Barr questions Section 230 protections for big tech - DyslexicAtheist
https://www.washingtonpost.com/technology/2020/02/19/attorney-general-barr-blasts-big-tech-questioning-its-protection-liability-content/
======
kilo_bravo_3
>Those leveling the charges of censorship, according to the sources, included
a participant from the Media Research Center’s TechWatch initiative, which
asserts on its web page that “a handful of tech companies can censor both the
people and the ideals of the right."

Why do people think stripping Section 230 protections will make companies more
likely to allow comments on their sites?

It will make them less likely.

Particularly from the segment of the population who thinks it is funny and
appropriate to post "Michelle Obama is a male gorilla" memes.

------
DyslexicAtheist
this is an outrage for free speech and the original idea of what the Internet
was supposed to be. But looking at the Internet today -from FAANG to all the
crappy ad and data mining surveillance capitalist business models- I don't
feel as outraged as I maybe should.

Maybe I'm just too cynical but anything that delivers a death blow to what we
have might maybe even be a positive in the long run as it gives momentum for
legitimate use-cases of onion routing or p2p based systems.

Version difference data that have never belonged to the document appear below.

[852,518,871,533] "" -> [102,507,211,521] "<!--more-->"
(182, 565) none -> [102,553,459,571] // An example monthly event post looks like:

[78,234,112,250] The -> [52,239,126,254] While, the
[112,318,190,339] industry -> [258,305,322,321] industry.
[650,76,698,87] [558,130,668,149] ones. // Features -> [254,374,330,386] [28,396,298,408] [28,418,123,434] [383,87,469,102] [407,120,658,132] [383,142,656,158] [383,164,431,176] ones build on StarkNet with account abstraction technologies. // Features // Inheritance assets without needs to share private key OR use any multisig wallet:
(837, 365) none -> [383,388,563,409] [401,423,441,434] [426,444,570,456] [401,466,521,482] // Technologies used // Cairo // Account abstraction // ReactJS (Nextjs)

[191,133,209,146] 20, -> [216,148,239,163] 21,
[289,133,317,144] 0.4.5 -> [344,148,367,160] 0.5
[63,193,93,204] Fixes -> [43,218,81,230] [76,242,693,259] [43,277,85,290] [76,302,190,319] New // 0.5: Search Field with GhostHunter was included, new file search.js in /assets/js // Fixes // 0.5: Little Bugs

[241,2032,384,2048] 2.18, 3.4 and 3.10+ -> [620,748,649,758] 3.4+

or maybe not ... but I think Tech won't go away, it'll just shift and adapt to
different forms. hard to say if this will be good or not. It'll suck for
anyone heavily invested in the status-quo which is pretty cool imo!

to take an analogy of Nassim Taleb any city that has been flattened in war
throughout history usually ended up returning stronger and more resilient.
This could be an "etcher-sketch start-over push" that may open us up for new
ideas (or push legit stuff underground and normalize the darknet model to a
wider audience)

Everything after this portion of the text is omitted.